本笔记本介绍了在本地使用llama-2与LlamaIndex的正确设置步骤。请注意,您需要一块性能良好的GPU来运行本笔记本,最好是具有至少40GB内存的A100型号。
具体来说,我们将研究如何使用向量存储索引。
%pip install llama-index-llms-huggingface
%pip install llama-index-embeddings-huggingface
!pip install llama-index ipywidgets
重要提示:请使用具有访问lama2模型权限的帐户登录到HF hub,使用命令huggingface-cli login
在您的控制台中。更多详情,请参阅:https://ai.meta.com/resources/models-and-libraries/llama-downloads/%E3%80%82
import logging
import sys
logging.basicConfig(stream=sys.stdout, level=logging.INFO)
logging.getLogger().addHandler(logging.StreamHandler(stream=sys.stdout))
from IPython.display import Markdown, display
import torch
from llama_index.llms.huggingface import HuggingFaceLLM
from llama_index.core import PromptTemplate
# 模型名称(确保您在HF上有访问权限)
LLAMA2_7B = "meta-llama/Llama-2-7b-hf"
LLAMA2_7B_CHAT = "meta-llama/Llama-2-7b-chat-hf"
LLAMA2_13B = "meta-llama/Llama-2-13b-hf"
LLAMA2_13B_CHAT = "meta-llama/Llama-2-13b-chat-hf"
LLAMA2_70B = "meta-llama/Llama-2-70b-hf"
LLAMA2_70B_CHAT = "meta-llama/Llama-2-70b-chat-hf"
selected_model = LLAMA2_13B_CHAT
SYSTEM_PROMPT = """您是一个AI助手,以友好的方式回答问题,基于给定的源文件。以下是您始终遵循的一些规则:
- 生成可读的人类输出,避免生成无意义的文本。
- 仅生成请求的输出,不要在请求的输出之前或之后包含任何其他语言。
- 不要说谢谢,不要说你乐意帮助,不要说你是一个AI代理等。直接回答问题。
- 生成在北美商业文件中通常使用的专业语言。
- 不生成冒犯性或粗言秽语。
"""
query_wrapper_prompt = PromptTemplate(
"[INST]<<SYS>>\n" + SYSTEM_PROMPT + "<</SYS>>\n\n{query_str}[/INST] "
)
llm = HuggingFaceLLM(
context_window=4096,
max_new_tokens=2048,
generate_kwargs={"temperature": 0.0, "do_sample": False},
query_wrapper_prompt=query_wrapper_prompt,
tokenizer_name=selected_model,
model_name=selected_model,
device_map="auto",
# 根据您的GPU更改以下设置
model_kwargs={"torch_dtype": torch.float16, "load_in_8bit": True},
)
from llama_index.embeddings.huggingface import HuggingFaceEmbedding
embed_model = HuggingFaceEmbedding(model_name="BAAI/bge-small-en-v1.5")
from llama_index.core import Settings
Settings.llm = llm
Settings.embed_model = embed_model
下载数据
!mkdir -p 'data/paul_graham/'
!wget 'https://raw.githubusercontent.com/run-llama/llama_index/main/docs/docs/examples/data/paul_graham/paul_graham_essay.txt' -O 'data/paul_graham/paul_graham_essay.txt'
from llama_index.core import SimpleDirectoryReader
# 加载文档
documents = SimpleDirectoryReader("./data/paul_graham/").load_data()
from llama_index.core import VectorStoreIndex
index = VectorStoreIndex.from_documents(documents)
# 将日志级别设置为DEBUG,以获得更详细的输出
query_engine = index.as_query_engine()
response = query_engine.query("What did the author do growing up?")

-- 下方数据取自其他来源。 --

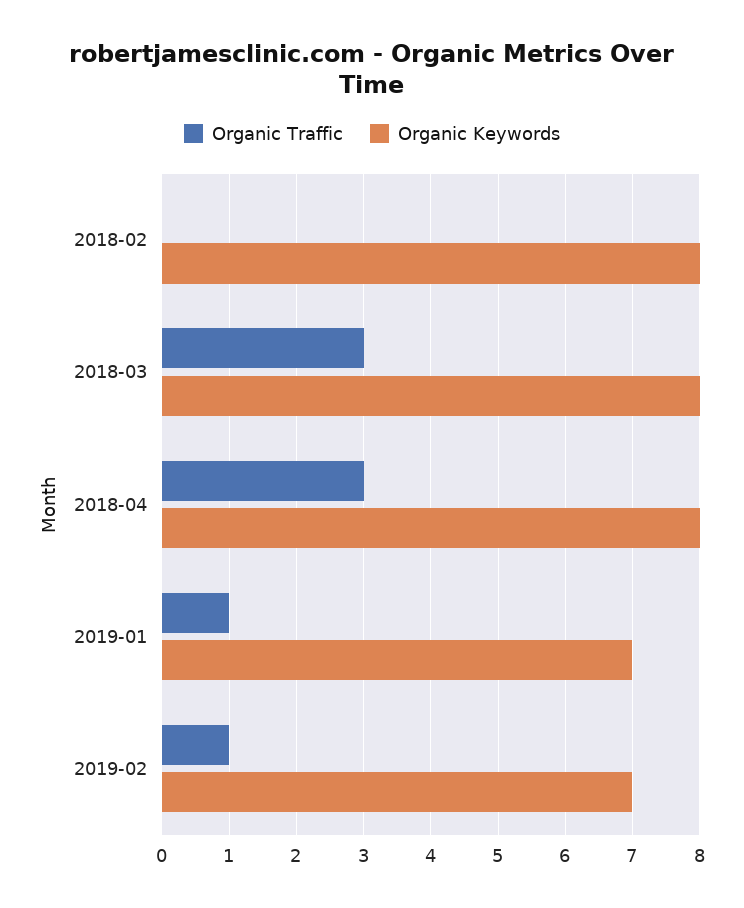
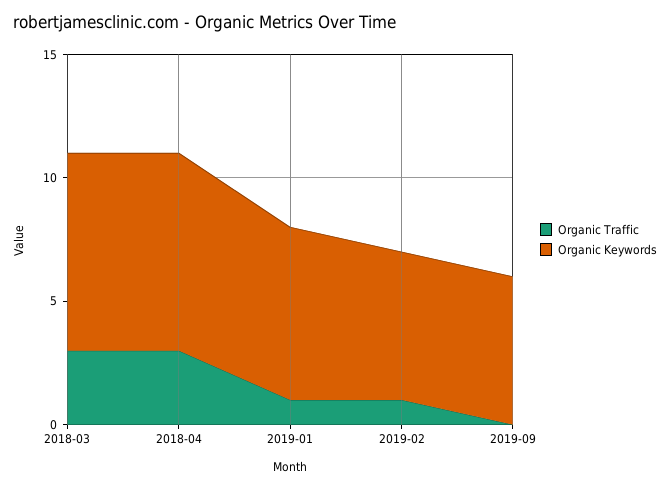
Organic Traffic, 2018-02: 0 -> none
Organic Keywords, 2018-02: 8 -> none
Organic Keywords, 2019-02: 7 -> 6
Organic Traffic, 2019-09: none -> 0
Organic Keywords, 2019-09: none -> 6

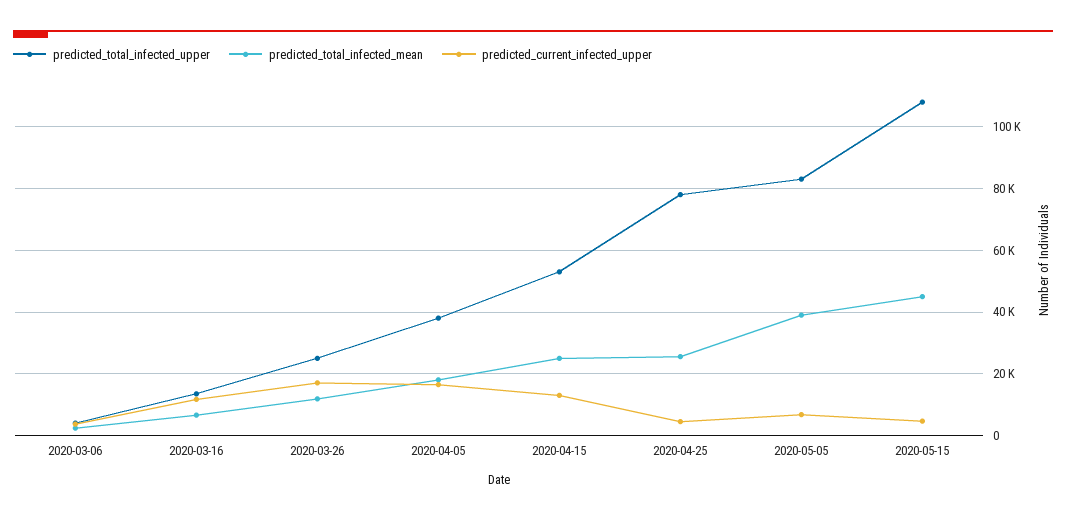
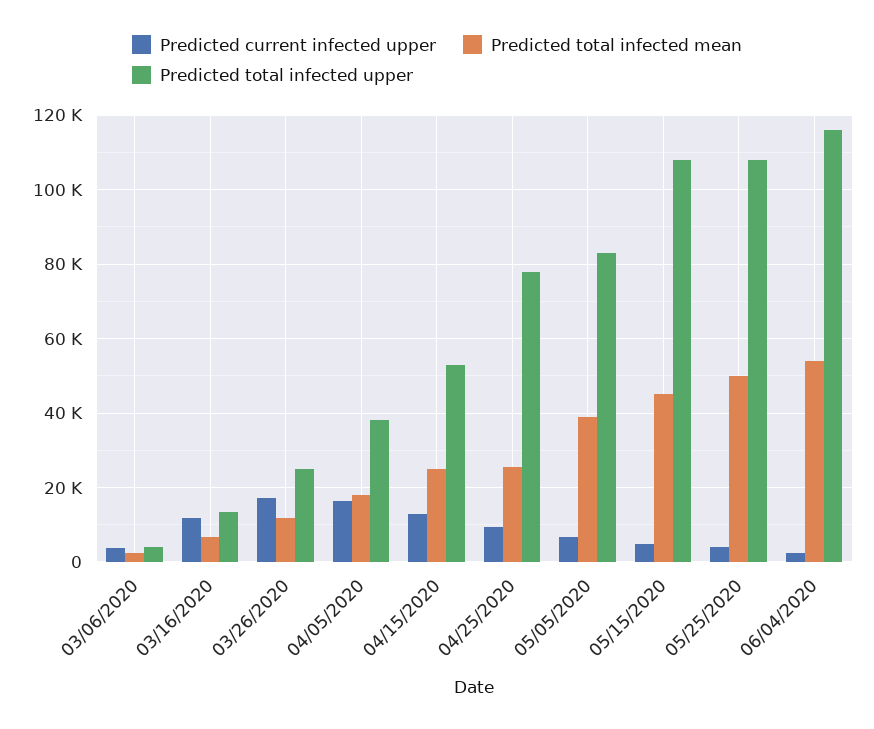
predicted_current_infected_upper, 2020-04-25: 4000 -> 10000
predicted_current_infected_upper, 05/25/2020: none -> 4000
predicted_total_infected_mean, 05/25/2020: none -> 50000
predicted_total_infected_upper, 05/25/2020: none -> 108000
predicted_current_infected_upper, 06/04/2020: none -> 2000
predicted_total_infected_mean, 06/04/2020: none -> 54000
predicted_total_infected_upper, 06/04/2020: none -> 116000

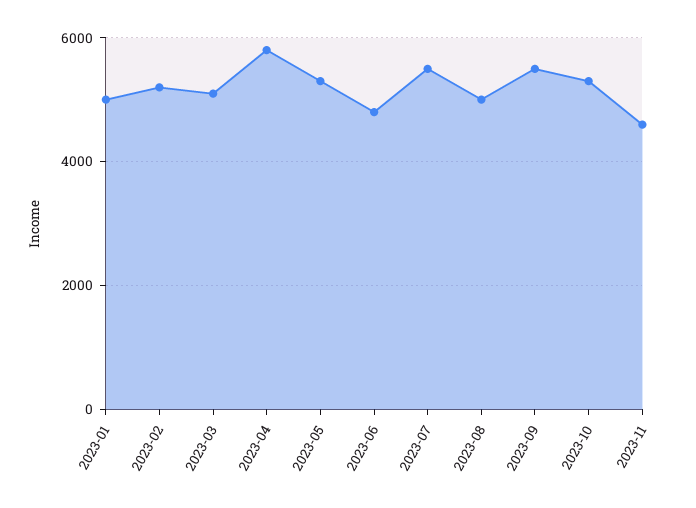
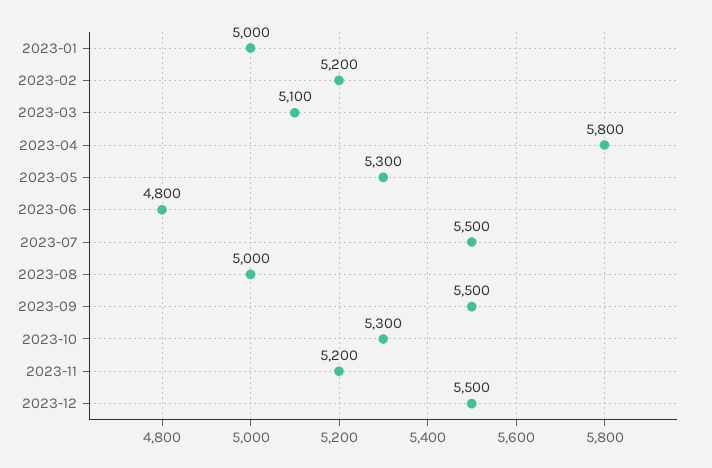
2023-11: 4600 -> 5200
2023-12: none -> 5500

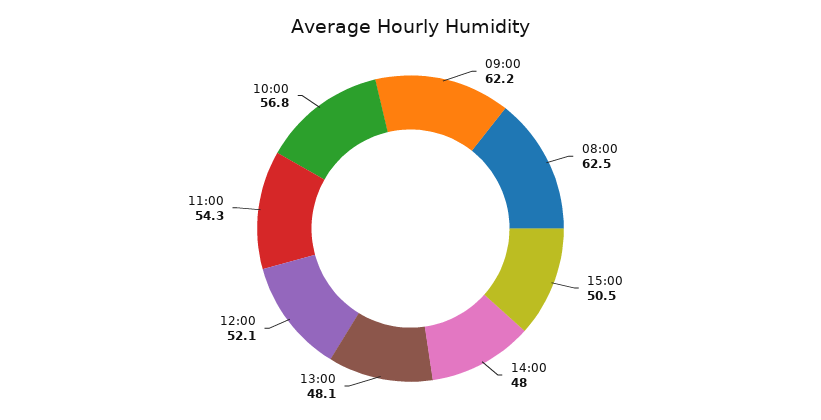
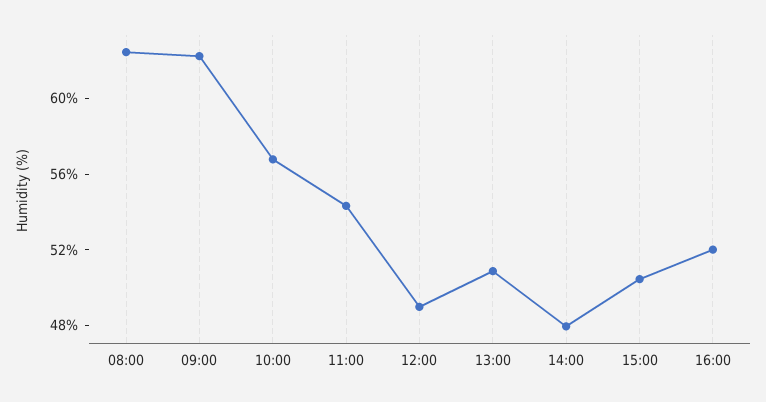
13:00: 48.1 -> 51
12:00: 52.1 -> 49
16:00: none -> 52

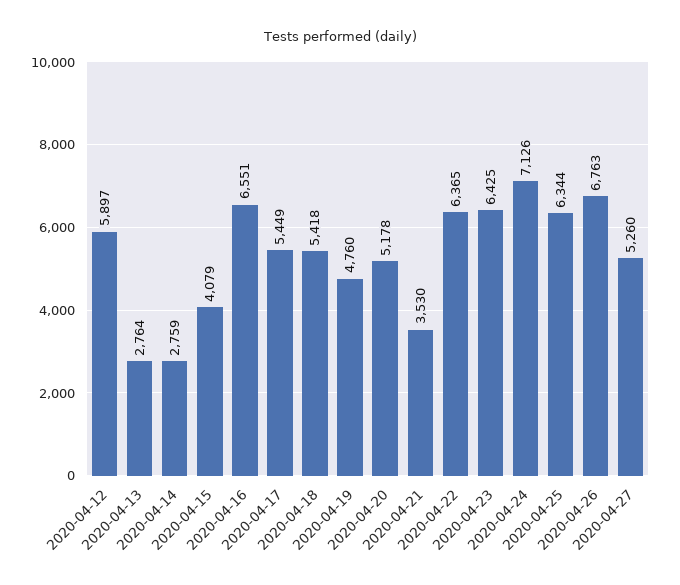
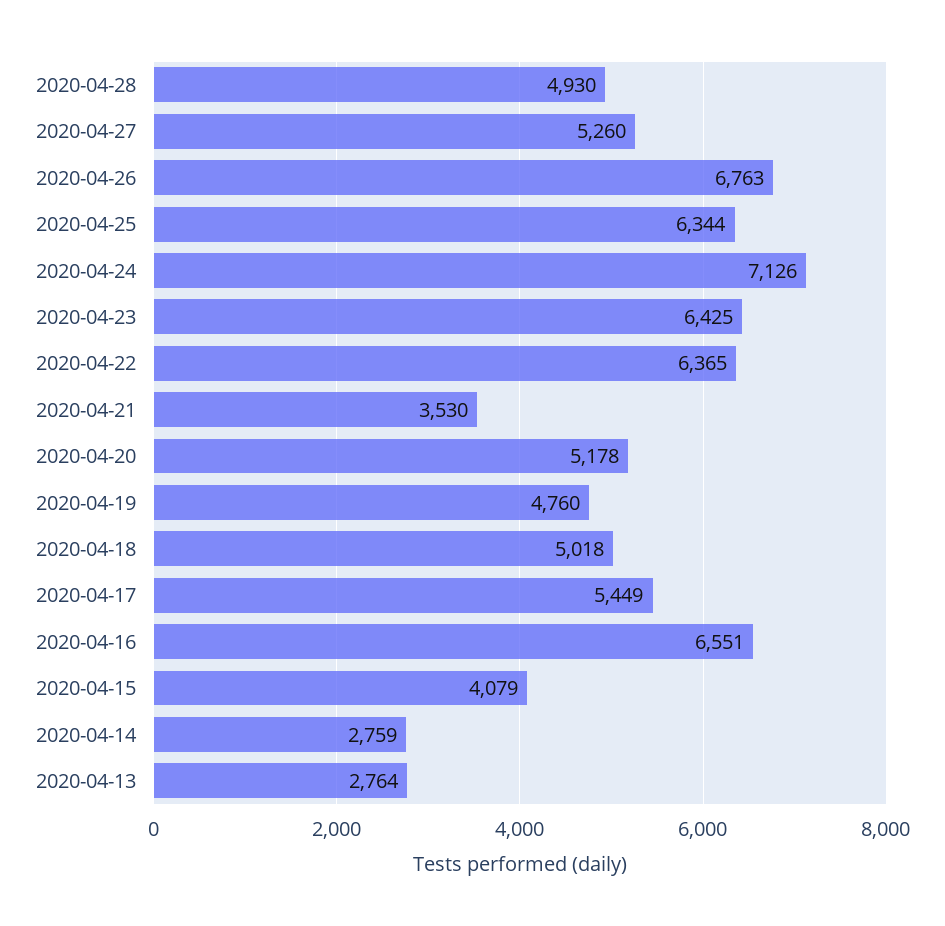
2020-04-12: 5897 -> none
2020-04-18: 5418 -> 5018
2020-04-28: none -> 4930

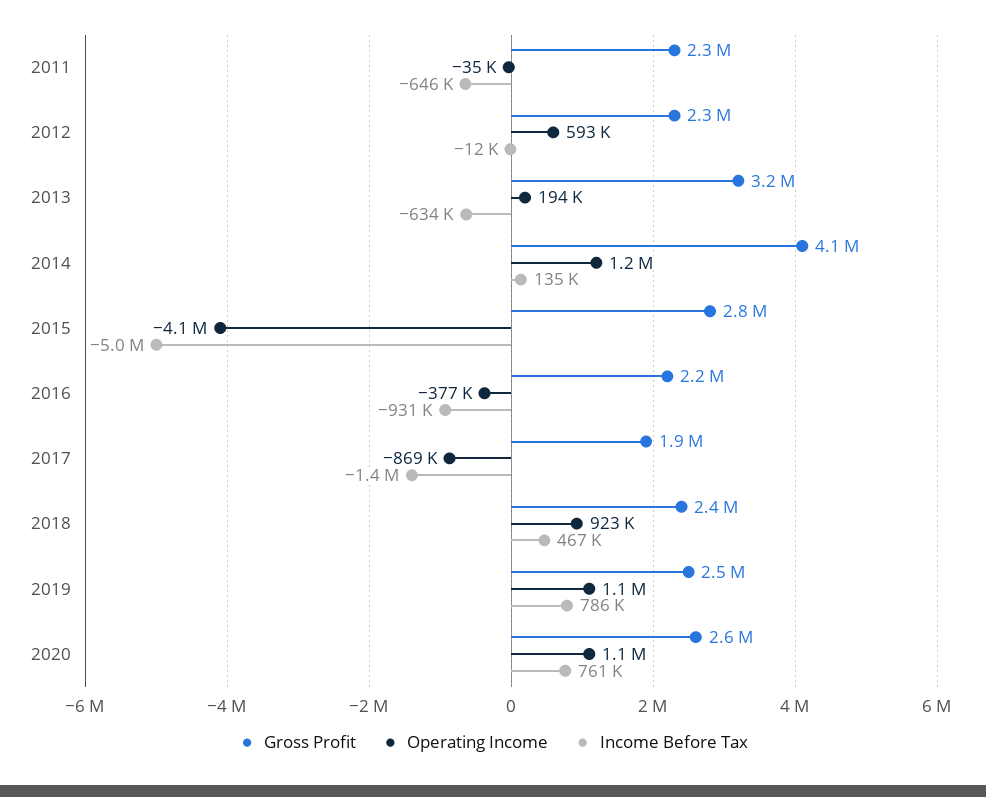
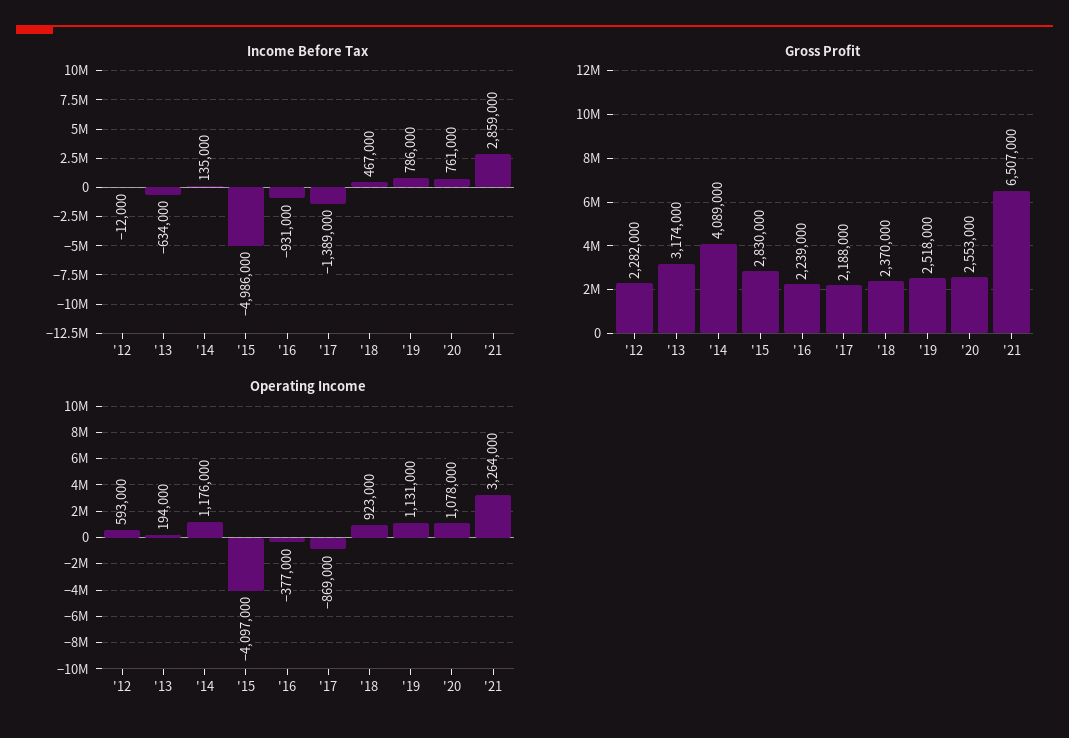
Gross Profit, 2011: 2300000 -> none
Operating Income, 2011: -35000 -> none
Income Before Tax, 2011: -646000 -> none
Gross Profit, 2017: 1900000 -> 2188000
Income Before Tax, '21: none -> 2859000
Gross Profit, '21: none -> 6507000
Operating Income, '21: none -> 3264000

display(Markdown(f"<b>{response}</b>"))
import time
query_engine = index.as_query_engine(streaming=True)
response = query_engine.query("What happened at interleaf?")
start_time = time.time()
token_count = 0
for token in response.response_gen:
print(token, end="")
token_count += 1
time_elapsed = time.time() - start_time
tokens_per_second = token_count / time_elapsed
print(f"\n\nStreamed output at {tokens_per_second} tokens/s")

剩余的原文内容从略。